**DATA:**
+ + + +

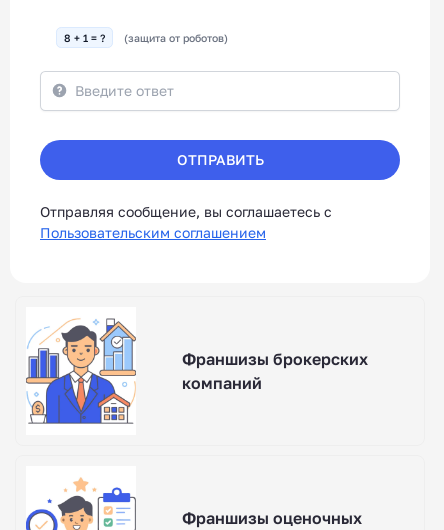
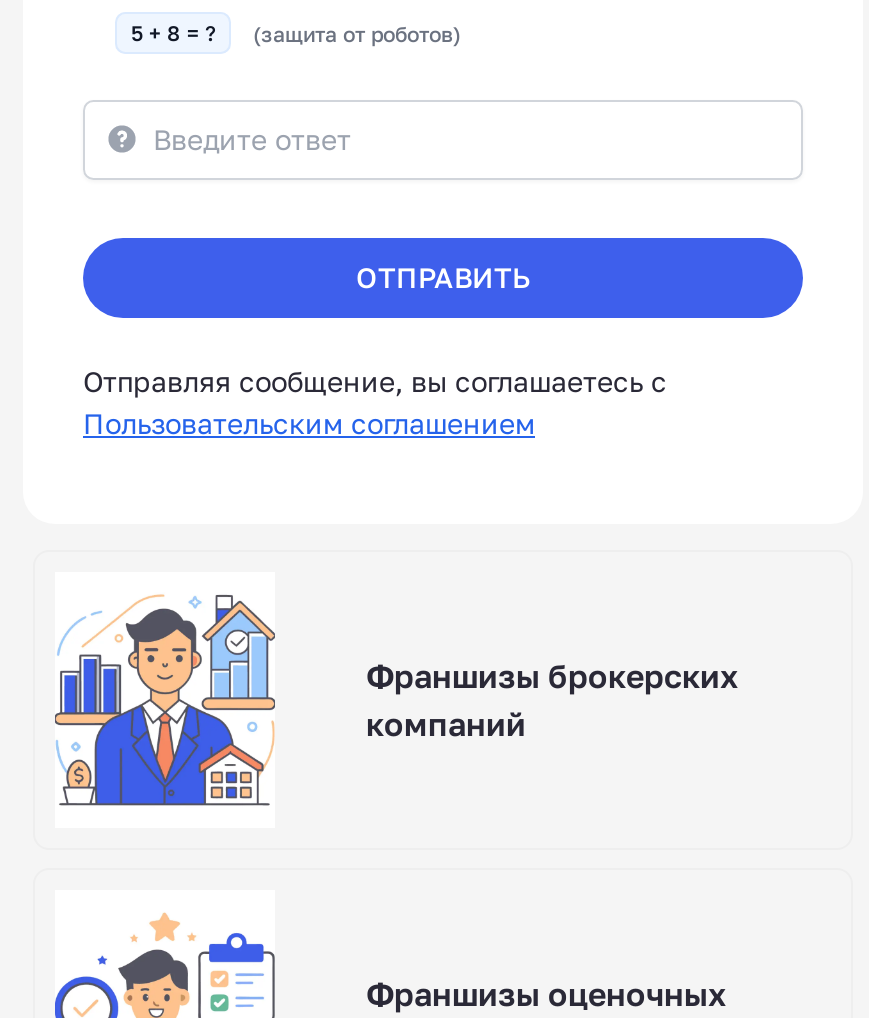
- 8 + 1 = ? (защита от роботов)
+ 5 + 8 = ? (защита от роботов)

+ + + +

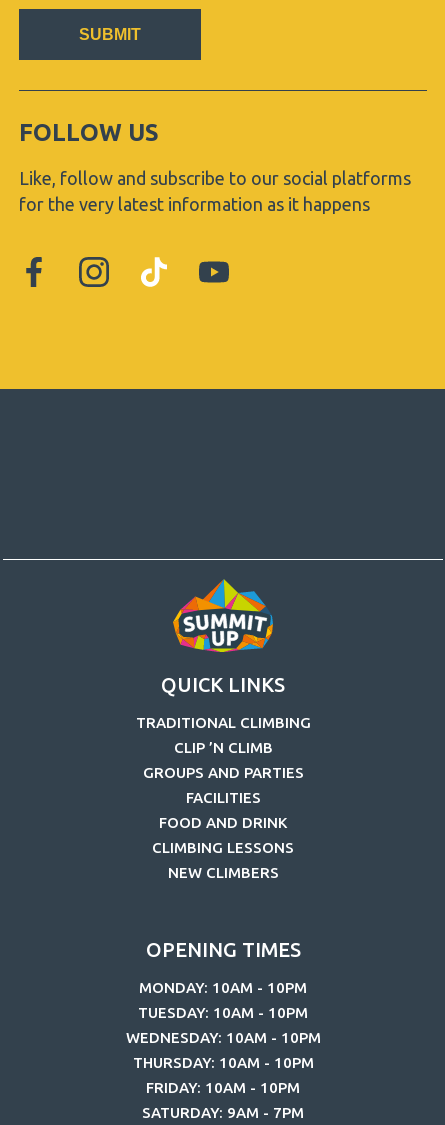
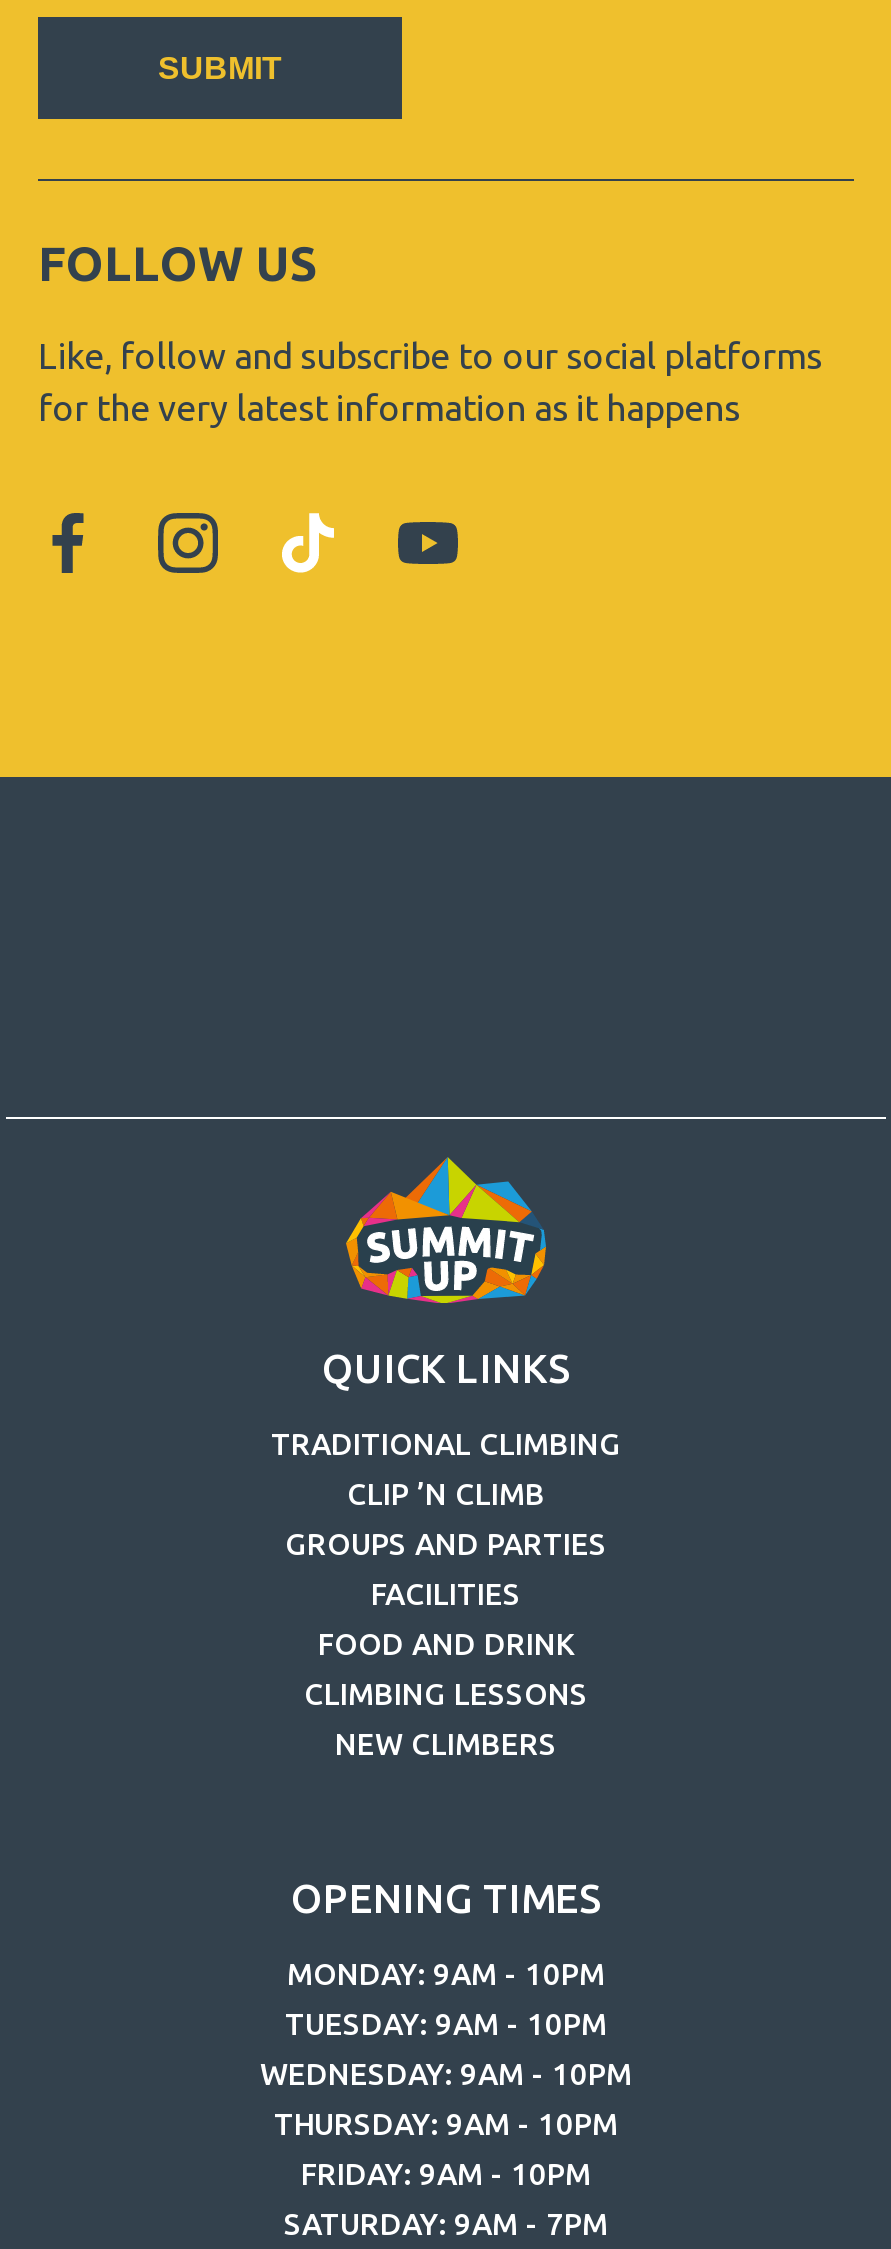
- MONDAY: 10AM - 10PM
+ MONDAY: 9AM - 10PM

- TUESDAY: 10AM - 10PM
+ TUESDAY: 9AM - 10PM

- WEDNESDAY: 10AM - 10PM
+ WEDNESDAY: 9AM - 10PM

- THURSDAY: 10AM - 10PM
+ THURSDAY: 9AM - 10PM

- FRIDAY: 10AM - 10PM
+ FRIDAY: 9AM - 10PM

+ + + +

**TASK BRIEF:**
The word "THURSDAY" appears in some lines above. Return every one of those lines.

**ANSWER TO THE PROBLEM:**
- THURSDAY: 10AM - 10PM
+ THURSDAY: 9AM - 10PM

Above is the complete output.